Breast cancer is the most common cancer in women. Its risk increases as the age advances and the average age at which carcinoma of the breast is detected is around 60 years. The incidence of breast cancer is higher in America and Europe. Carcinoma of the breast may arise from any part of the breast including the lobes, ducts, fat, lymph tissue and the blood vessels. Carcinoma of the breast arising from a duct is called ductal carcinoma while that arising from a lobe (or lobule) is called lobular carcinoma. Carcinomas of the breast are divided into two major groups, i.e. non-invasive carcinomas and invasive (infiltrating) carcinomas. Non-invasive breast carcinomas include ductal carcinoma in situ, lobular carcinoma in situ and Paget’s disease of nipple. Invasive breast carcinomas include invasive ductal carcinoma, invasive lobular carcinoma, medullary carcinoma, mucinous carcinoma, tubular carcinoma, comedocarcinoma, inflammatory carcinoma, secretory carcinoma and adenoid cystic carcinoma. Invasive ductal carcinoma is the most common cancer of the breast.

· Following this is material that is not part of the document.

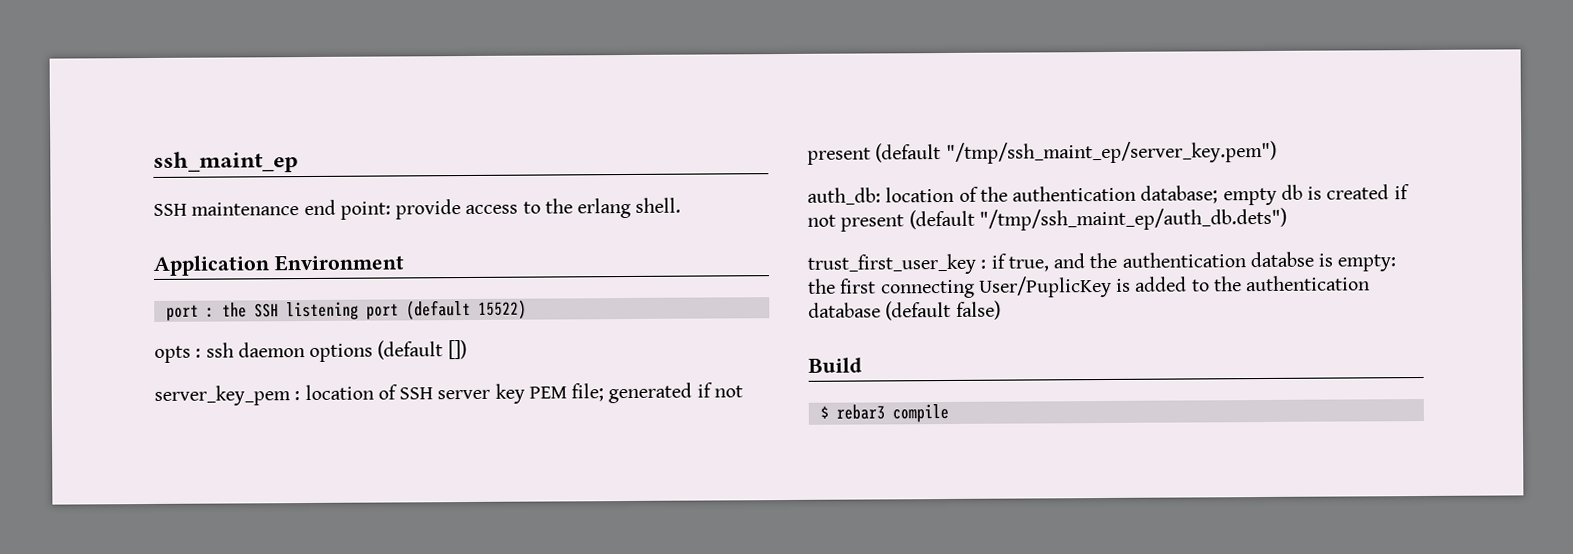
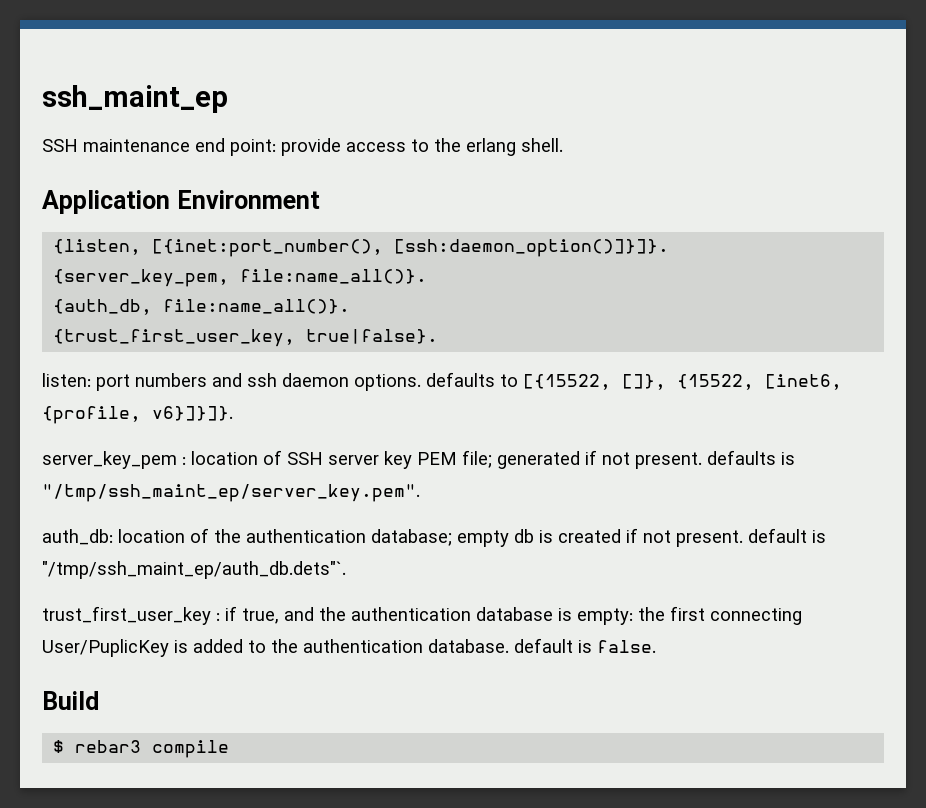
[165,299,527,321] [154,340,467,363] port : the SSH listening port (default 15522) // opts : ssh daemon options (default []) -> [53,239,670,257] [53,269,428,287] [53,299,351,315] [53,329,439,347] [42,372,842,391] [42,406,233,424] {listen, [{inet:port_number(), [ssh:daemon_option()]}]}. // {server_key_pem, file:name_all()}. // {auth_db, file:name_all()}. // {trust_first_user_key, true|false}. // listen: port numbers and ssh daemon options. defaults to [{15522, []}, {15522, [inet6, {profile, v6}]}]}.
[807,140,1277,165] present (default "/tmp/ssh_maint_ep/server_key.pem") -> [635,450,795,469] [42,484,420,502] present. defaults is "/tmp/ssh_maint_ep/server_key.pem".
[840,207,1287,232] present (default "/tmp/ssh_maint_ep/auth_db.dets") -> [676,528,826,547] [42,561,346,579] present. default is "/tmp/ssh_maint_ep/auth_db.dets"`.
[1249,251,1314,268] databse -> [476,607,553,621] database
[808,300,1001,321] database (default false) -> [428,638,656,653] database. default is false.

Studies have shown that the women, who had early menarche or late menopause, have much higher risk of breast carcinoma due to hormonal factors. It has been observed that there is a higher incidence of the breast carcinoma in those women, who had their first full term pregnancy after the age of 35 years, but lactation has a protective role. A positive family history of the breast carcinoma is a major risk factor. The risk of breast carcinoma is much higher in the woman, whose mother or sister had suffered from the breast carcinoma before menopause. Other risk factors include consumption of alcohol & high fat diet, obesity and exposure to radiation.


Breast carcinoma usually presents as a single, non-tender, firm to hard lump with ill-defined margins. There may be skin retraction, nipple retraction, nipple discharge and enlarged axillary lymph nodes. The breast may become enlarged and tender. Sometimes, the tumour gets fixed to the skin or the chest wall. Carcinoma of the breast usually metastasises to the bones, lungs, liver and the brain.


Staging of the breast carcinoma is done as follows:

  • In stage 0 of the breast carcinoma (carcinoma in situ), the tumour is in a very early non-invasive stage.

  • In stage I, the tumour is localised in the breast and measures less than 2 cm in size.

  • In stage II, the tumour is bigger than 5 cm in size without involving the axillary lymph nodes; or the tumour is smaller than 2 cm in size, but involves the axillary lymph nodes.

  • In stage III-A, the tumour is bigger than 5 cm in size along with involvement of the axillary lymph nodes.

  • In stage III-B, the breast carcinoma involves the chest wall.

  • In stage IV, the breast carcinoma metastasises to distant parts of the body such as the bones, lungs, liver and the brain.

  • Recurrent breast carcinoma is the one that reappears after an apparent recovery in response to the initial treatment.


Procedures used in diagnosis and evaluation of the breast carcinoma include self-examination of the breast, mammography, ultrasound, CT scan and biopsy. All women are advised to learn self-examination of the breast to detect the breast cancer at an early stage.